• [WORK INSTRUCTIONS] The reply to the records below should contain exactly the lines from the line with "align-items: center ->" through the line with "text-decoration: none ->", and nothing besides.

• [DATA TO PROCESS]
◇ ◇ ◇ ◇ ◇ ◇ ◇
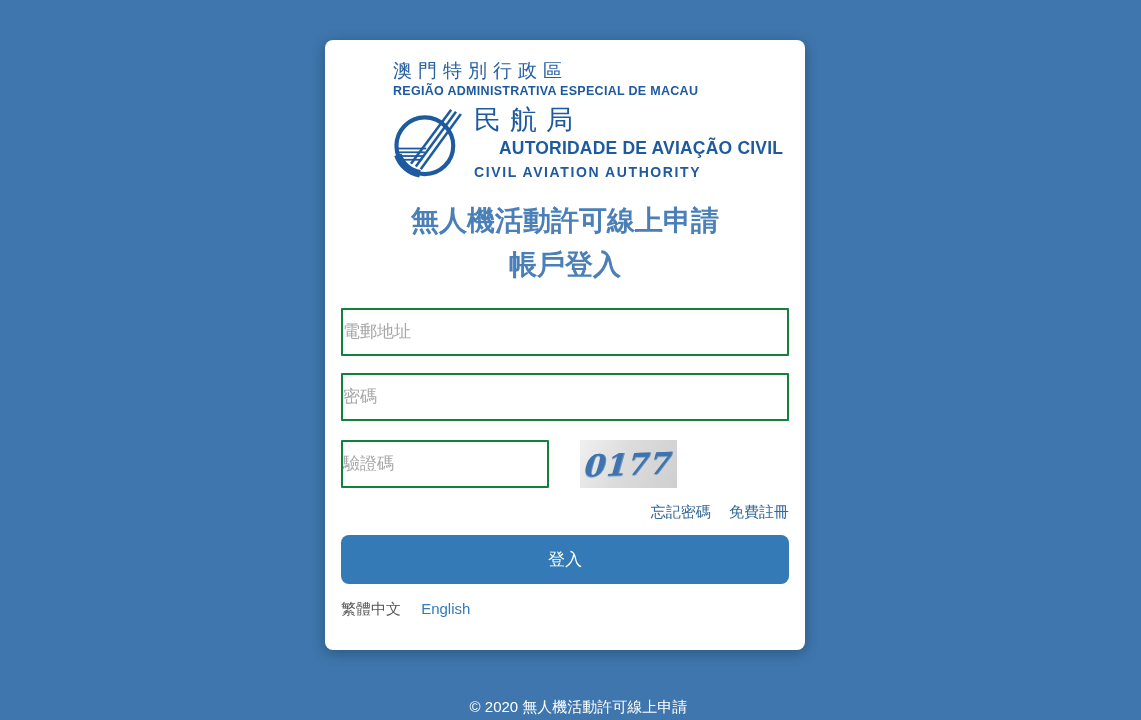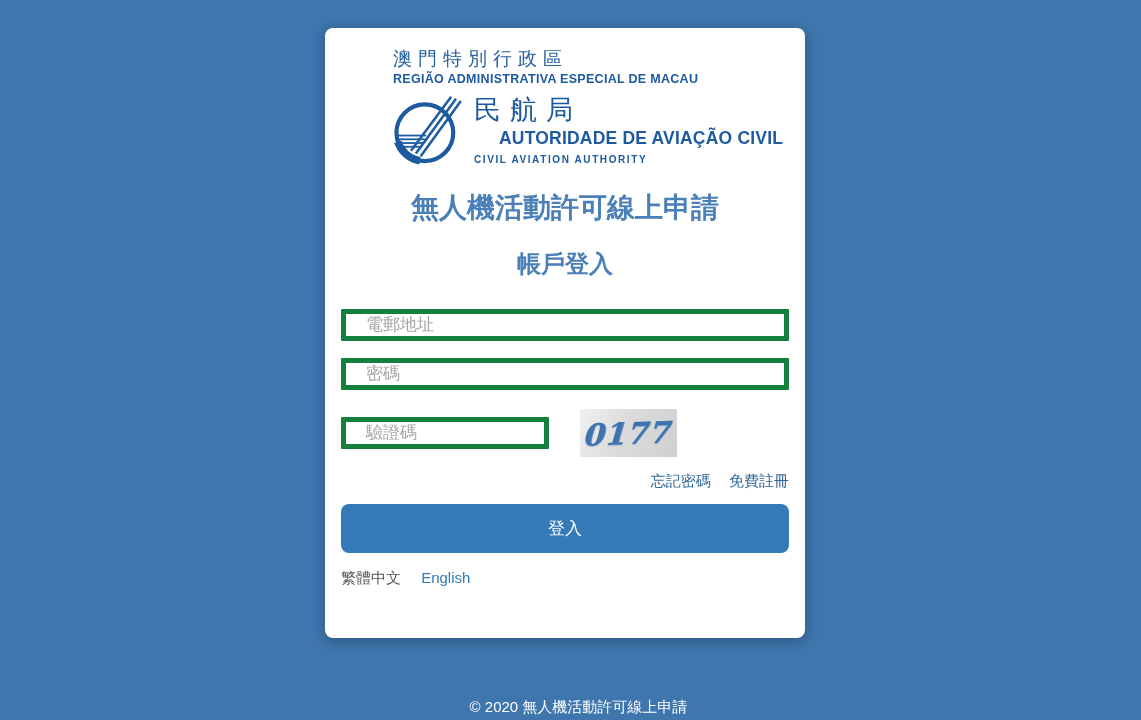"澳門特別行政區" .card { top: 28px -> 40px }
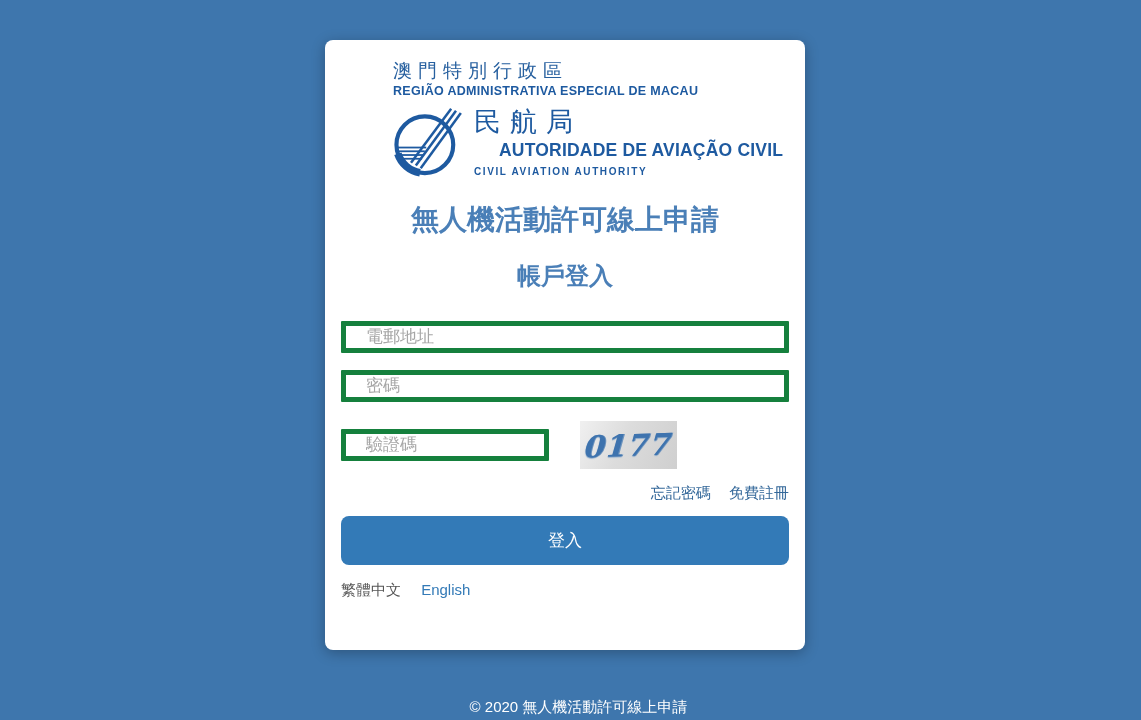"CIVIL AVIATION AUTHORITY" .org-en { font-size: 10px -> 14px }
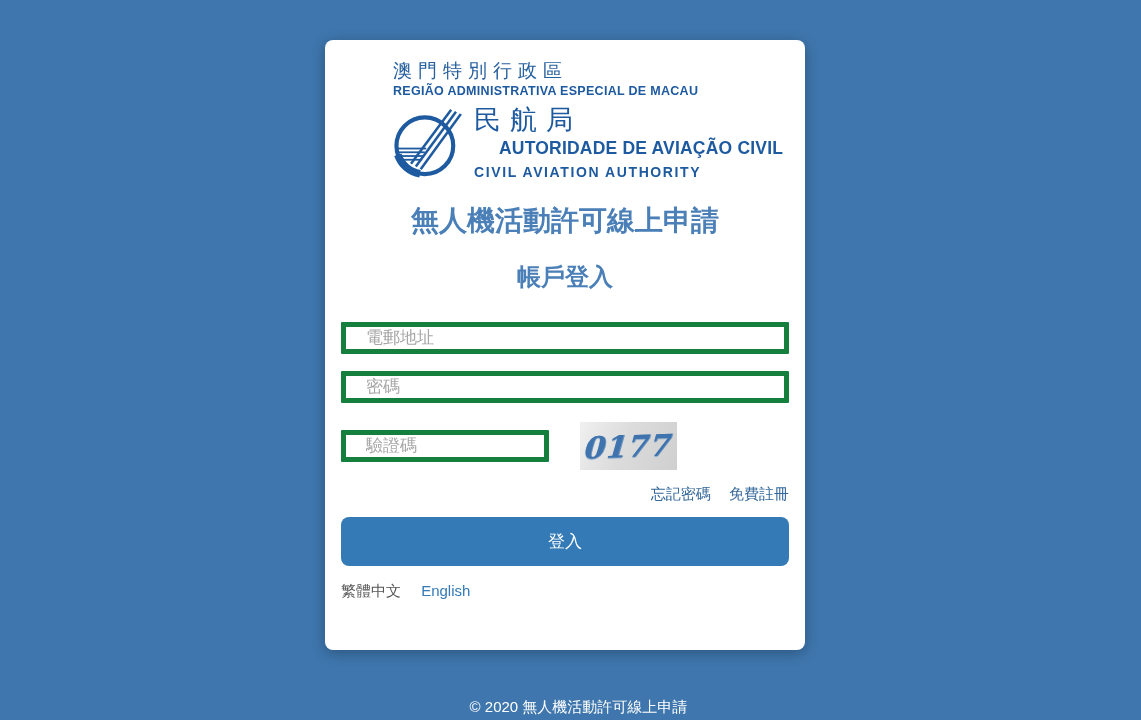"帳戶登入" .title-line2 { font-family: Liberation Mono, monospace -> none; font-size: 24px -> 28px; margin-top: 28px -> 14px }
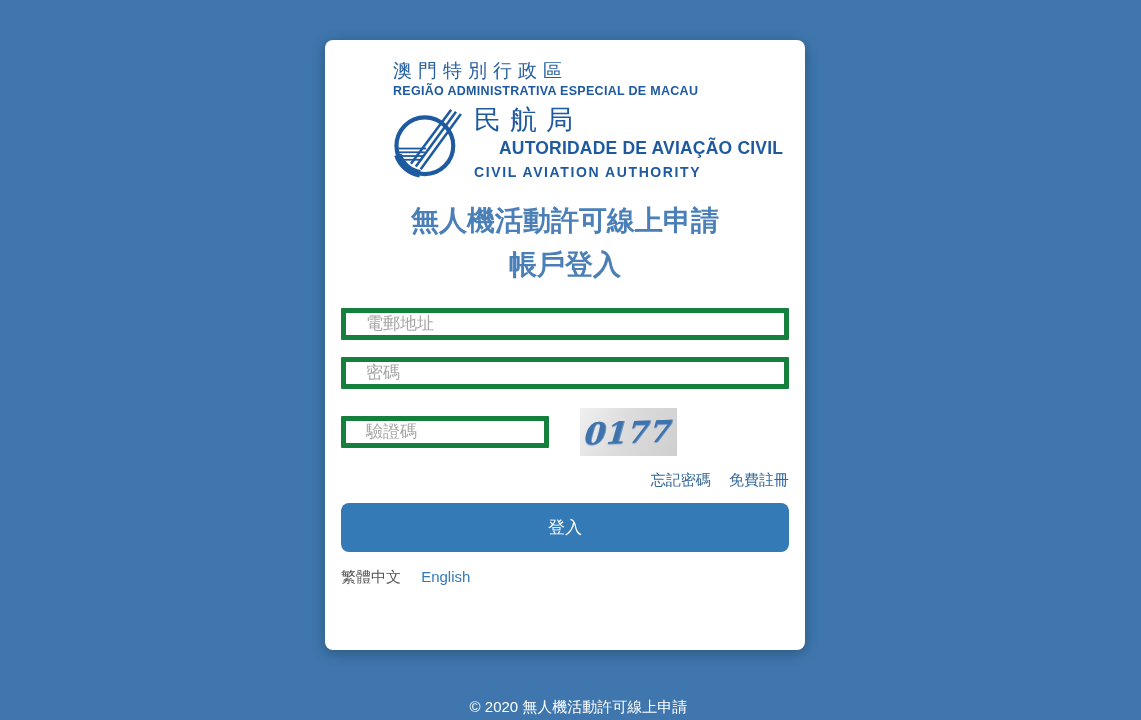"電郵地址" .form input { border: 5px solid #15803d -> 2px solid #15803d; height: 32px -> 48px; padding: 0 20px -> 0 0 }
◇ ◇ ◇ ◇ ◇ ◇ ◇
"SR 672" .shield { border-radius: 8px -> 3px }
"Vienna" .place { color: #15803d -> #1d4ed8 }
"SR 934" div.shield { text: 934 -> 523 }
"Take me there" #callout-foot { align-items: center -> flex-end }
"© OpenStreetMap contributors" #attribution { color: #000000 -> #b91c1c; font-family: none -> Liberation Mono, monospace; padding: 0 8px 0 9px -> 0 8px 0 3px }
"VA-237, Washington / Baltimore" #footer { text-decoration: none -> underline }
◇ ◇ ◇ ◇ ◇ ◇ ◇
• [RESPONSE TO THIS EXERCISE]
"Take me there" #callout-foot { align-items: center -> flex-end }
"© OpenStreetMap contributors" #attribution { color: #000000 -> #b91c1c; font-family: none -> Liberation Mono, monospace; padding: 0 8px 0 9px -> 0 8px 0 3px }
"VA-237, Washington / Baltimore" #footer { text-decoration: none -> underline }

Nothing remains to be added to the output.